The potential applications of the LoM approach are manifold because knowing the maximum number of individuals of a species that a given locality or region can support is fundamental to making informed decisions on wildlife and forest management. First, it is key to predict ecological shifts driven by environmental disturbance (e.g. algal blooms; Carvalho et al., 2013), potential abundance shifts caused by climate change (e.g. Villén‐Peréz et al., 2020), or it could complement forecasts of species invasions induced by any type of environmental change (e.g. Bezeng et al., 2017). Moreover, reintroduction, restoration, and rewilding programs may also benefit from accurate estimates of the maximum number of individuals potentially supported by a system (Johnston et al. , 2015). The LoM approach could also be applied to identify limiting factors in populations and/or determine whether a given habitat could support a viable population (See et al. , 2021). Finally, the LoM approach can be used to estimate the carrying capacity of managed systems such as forest plantations (e.g. Farias et al., 2021) or fishery stocks (e.g. See et al., 2021; Sweka & Mackey, 2010). Overall, the LoM approach can help both to design mitigation actions against global change impacts on biodiversity and to optimize production systems.

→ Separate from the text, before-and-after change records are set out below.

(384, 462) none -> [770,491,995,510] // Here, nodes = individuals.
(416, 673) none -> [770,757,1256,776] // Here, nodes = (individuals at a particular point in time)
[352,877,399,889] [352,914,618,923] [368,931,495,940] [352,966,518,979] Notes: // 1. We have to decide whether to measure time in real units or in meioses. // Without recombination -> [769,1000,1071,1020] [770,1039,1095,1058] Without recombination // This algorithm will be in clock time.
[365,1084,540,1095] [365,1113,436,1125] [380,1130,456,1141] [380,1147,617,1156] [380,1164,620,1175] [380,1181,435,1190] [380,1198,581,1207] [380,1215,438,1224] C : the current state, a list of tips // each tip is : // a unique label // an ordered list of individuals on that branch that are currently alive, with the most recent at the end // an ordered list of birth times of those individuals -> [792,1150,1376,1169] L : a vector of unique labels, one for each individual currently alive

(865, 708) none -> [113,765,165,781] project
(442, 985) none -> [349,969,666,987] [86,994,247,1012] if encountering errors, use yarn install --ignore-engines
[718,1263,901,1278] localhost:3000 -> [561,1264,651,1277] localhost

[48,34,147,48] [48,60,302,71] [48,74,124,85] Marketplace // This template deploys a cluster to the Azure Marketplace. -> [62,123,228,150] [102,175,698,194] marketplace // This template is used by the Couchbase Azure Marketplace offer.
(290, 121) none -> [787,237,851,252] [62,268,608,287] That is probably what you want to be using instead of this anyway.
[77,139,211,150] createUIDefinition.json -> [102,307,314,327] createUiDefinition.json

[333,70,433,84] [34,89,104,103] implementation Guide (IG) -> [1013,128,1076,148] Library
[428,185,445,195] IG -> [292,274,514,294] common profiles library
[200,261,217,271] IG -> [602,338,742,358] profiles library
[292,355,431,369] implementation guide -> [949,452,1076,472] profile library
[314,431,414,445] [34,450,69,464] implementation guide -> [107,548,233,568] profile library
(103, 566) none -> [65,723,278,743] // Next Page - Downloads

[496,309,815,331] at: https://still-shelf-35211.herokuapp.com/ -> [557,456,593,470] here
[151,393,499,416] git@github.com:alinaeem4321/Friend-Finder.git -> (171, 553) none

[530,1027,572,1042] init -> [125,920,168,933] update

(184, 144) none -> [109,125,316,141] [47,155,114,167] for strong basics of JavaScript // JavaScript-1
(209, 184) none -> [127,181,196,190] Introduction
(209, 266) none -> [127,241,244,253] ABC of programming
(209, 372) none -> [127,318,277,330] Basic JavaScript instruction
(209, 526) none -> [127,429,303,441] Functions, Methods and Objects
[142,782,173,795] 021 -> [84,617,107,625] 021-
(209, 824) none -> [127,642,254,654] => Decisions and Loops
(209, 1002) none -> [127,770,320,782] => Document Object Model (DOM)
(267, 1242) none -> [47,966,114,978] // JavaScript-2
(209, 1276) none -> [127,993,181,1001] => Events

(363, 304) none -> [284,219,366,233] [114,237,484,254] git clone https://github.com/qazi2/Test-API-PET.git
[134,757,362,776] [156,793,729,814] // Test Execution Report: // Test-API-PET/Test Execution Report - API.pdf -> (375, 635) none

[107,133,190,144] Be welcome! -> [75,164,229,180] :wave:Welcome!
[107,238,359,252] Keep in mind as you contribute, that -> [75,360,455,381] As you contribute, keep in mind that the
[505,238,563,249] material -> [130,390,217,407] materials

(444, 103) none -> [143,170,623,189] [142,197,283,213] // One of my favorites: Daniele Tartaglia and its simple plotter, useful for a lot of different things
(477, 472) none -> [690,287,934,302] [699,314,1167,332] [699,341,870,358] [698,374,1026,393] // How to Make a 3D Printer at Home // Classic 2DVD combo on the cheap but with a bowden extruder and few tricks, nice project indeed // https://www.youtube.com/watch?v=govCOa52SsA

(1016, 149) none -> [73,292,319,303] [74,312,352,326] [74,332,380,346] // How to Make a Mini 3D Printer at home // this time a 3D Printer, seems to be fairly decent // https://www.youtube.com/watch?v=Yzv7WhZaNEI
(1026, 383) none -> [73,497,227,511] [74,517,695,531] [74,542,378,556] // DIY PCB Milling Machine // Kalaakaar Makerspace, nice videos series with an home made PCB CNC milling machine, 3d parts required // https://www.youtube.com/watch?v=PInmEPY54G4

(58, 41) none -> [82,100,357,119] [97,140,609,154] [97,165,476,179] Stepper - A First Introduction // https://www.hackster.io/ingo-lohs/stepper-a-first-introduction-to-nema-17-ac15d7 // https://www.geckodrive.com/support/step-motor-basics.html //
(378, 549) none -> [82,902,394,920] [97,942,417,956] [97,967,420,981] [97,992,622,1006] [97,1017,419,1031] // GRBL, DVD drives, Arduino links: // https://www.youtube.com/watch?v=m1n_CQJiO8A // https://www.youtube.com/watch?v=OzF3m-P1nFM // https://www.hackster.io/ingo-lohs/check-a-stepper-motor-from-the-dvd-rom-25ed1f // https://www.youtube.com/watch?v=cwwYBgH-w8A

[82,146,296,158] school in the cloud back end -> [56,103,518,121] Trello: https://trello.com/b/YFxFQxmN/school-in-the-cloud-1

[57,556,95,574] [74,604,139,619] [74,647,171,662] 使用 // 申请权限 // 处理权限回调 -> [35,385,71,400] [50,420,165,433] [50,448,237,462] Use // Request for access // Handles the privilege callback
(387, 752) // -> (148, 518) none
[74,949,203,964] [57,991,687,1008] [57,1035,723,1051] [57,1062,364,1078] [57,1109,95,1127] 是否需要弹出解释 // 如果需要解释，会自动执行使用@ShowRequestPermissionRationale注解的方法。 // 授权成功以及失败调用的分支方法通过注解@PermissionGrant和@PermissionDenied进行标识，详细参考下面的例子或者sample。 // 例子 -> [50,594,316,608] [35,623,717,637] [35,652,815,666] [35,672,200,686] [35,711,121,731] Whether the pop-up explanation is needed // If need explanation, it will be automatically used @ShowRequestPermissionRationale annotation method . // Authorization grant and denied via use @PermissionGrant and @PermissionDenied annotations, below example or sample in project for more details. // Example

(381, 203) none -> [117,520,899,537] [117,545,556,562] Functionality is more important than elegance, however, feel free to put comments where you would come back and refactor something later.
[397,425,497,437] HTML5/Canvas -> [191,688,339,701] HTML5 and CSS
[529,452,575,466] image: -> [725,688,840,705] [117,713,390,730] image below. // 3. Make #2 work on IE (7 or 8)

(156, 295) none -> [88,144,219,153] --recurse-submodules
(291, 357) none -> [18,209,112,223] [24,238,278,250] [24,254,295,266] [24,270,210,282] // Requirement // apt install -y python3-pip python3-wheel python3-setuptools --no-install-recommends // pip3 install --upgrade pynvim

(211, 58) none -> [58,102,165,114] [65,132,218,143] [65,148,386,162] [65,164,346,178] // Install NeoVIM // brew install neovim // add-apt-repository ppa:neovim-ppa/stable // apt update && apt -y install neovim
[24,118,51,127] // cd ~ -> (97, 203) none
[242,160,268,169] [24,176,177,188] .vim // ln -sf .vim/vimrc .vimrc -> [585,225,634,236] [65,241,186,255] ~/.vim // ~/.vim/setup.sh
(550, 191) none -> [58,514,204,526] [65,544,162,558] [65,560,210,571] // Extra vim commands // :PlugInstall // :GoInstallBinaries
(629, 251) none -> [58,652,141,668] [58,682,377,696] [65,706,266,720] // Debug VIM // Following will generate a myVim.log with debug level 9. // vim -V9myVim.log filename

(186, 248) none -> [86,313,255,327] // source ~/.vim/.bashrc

We advocate using QR and the LoM to model maximum potential abundances and interpret polygon-shaped patterns (see also Villén‐Peréz et al., 2020), acknowledging that its potential to ecology goes far beyond. For instance, it would be interesting to formally examine the role of the LoM and niche theory. Does the maximum potential abundance that species can reach at each given temperature value reflect species’ fundamental niche respect to temperature (Villén‐Peréz et al. , 2020)? If this is validated, it would set new standards in ecology, which currently assume that distribution data only inform the realized niche of the species and the fundamental niche can only be assessed experimentally (Kearney & Porter, 2009; Soberón, 2010). Distribution data may reveal more information than previously acknowledged, and the LoM approach could enable the quantification of the fundamental niche for a massive number of species and complement the experimental approaches.
Understanding abundance-environment relationships is an integral part of ecology, and it has the potential to aid at planning species conservation and habitat management (Wilson et al. , 2005), or for predicting responses to global change (Ehrlén & Morris, 2015). However, this is only possible when ecological data are correctly interpreted (Thomson et al. , 1996). Here we show that species’ abundance patterns along environmental gradients often adopt polygonal shapes, with an upper limit indicating consistent limiting responses. These patterns conform to the LoM and can be analysed using QR. Despite the many decades of studying abundance-environment relationships, there is still room for a paradigm shift in how we analyze, interpret, and infer such relationships. The LoM as a conceptual framework and QR as an analytical tool offer a promising research avenue in need for further exploration.